Posteriormente, em nota, o ministro da Educação esclarece que o presidente do país não teria pedido atendimento preferencial, tendo também negado favorecimento aos pastores amigos dele.

Na verdade, o presidente procura manter o tom otimista, dizendo que não tem corrupção no governo, enquanto o silêncio dos aliados do governo no Congresso Nacional é forte indicativo da gravidade da situação em causa.

O certo é que fica muito difícil de se negar o ocorrido com a participação dos pastores presepeiros, porque o áudio existe e é claro o seu conteúdo, além das declarações de prefeitos afirmando que eles cobravam propina, até em ouro, que é prática mais do que condenável e ainda mais em governo que, mesmo diante dos fatos suspeitos, ainda se atreve a afirmar que não tem corrupção.  

O certo é que há muito mais probabilidade de que tenha havido realmente corrupção no governo ou mais especificamente no Ministério da Educação, do que não ter havido.

Não obstante, o presidente do país teme, tremendo de medo, em adotar medidas saneadoras, como a apuração das denúncias e o afastamento do ministro, porque é exatamente assim que governo decente e sério deve e precisa proceder, em casos que tais, mas nada disso vai acontecer porque ele acredita que o ex-assessor, poderá se considerar abandonado, simplesmente vai dizer que tudo era verdade e ele apenas cumpria ordens superiores, permitindo a farra de pessoas estranhas ao serviço público, que ficavam influenciando na liberação de recursos públicos e de maneira continuada.

O certo é que o presidente da República se tornou refém dele mesmo, diante da sua fraqueza gerencial, de imaginar que nunca seria flagrado o exercício ilegal de lobistas no Ministério da Educação, devidamente autorizado por ele, salvo se provado em contrário, o que somente seria possível por meio de investigação, que também é algo que não consta da cartilha presidencial, conforme mostram os fatos.
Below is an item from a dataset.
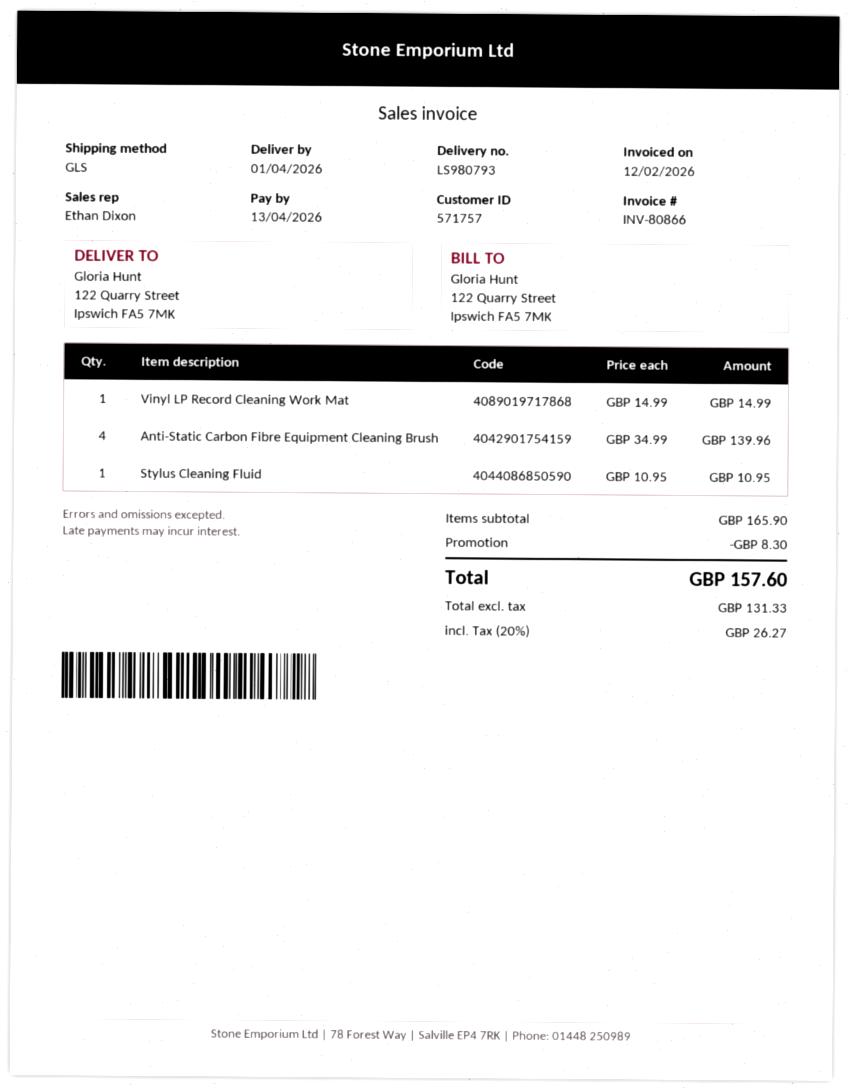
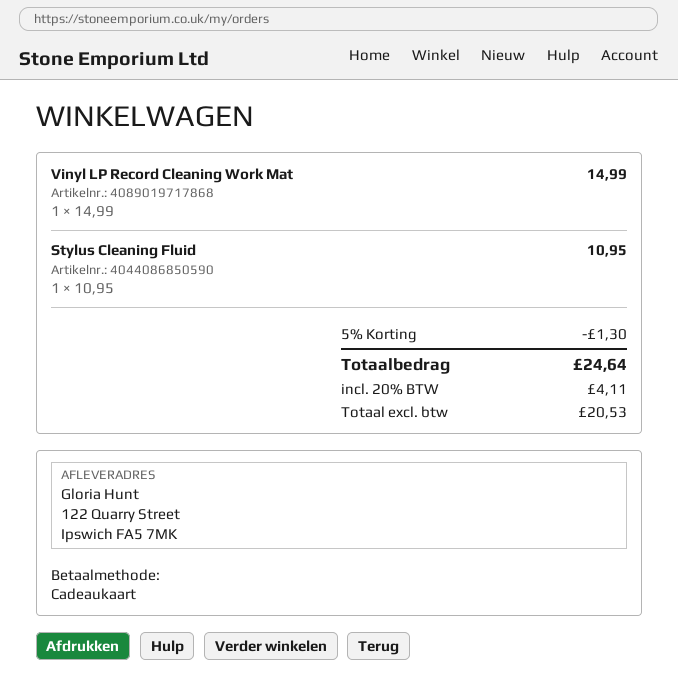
Anti-Static Carbon Fibre Equipment Cleaning Brush: 4 x 34.99 = 139.96 -> none
discount: 8.30 -> 1.30
net: 131.33 -> 20.53
tax: 20% = 26.27 -> 20% = 4.11
total: 157.60 -> 24.64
Convém que os brasileiros se conscientizem sobre a intransigente necessidade de apurações sobre os fatos denunciados como irregulares, no governo, exigindo que o presidente da República determine a adoção das medidas saneadoras pertinentes, exatamente em consonância com o ordenamento jurídico do país, em especial diante das exigências constitucionais da transparência e da prestação  de contas à sociedade sobre os atos da administração.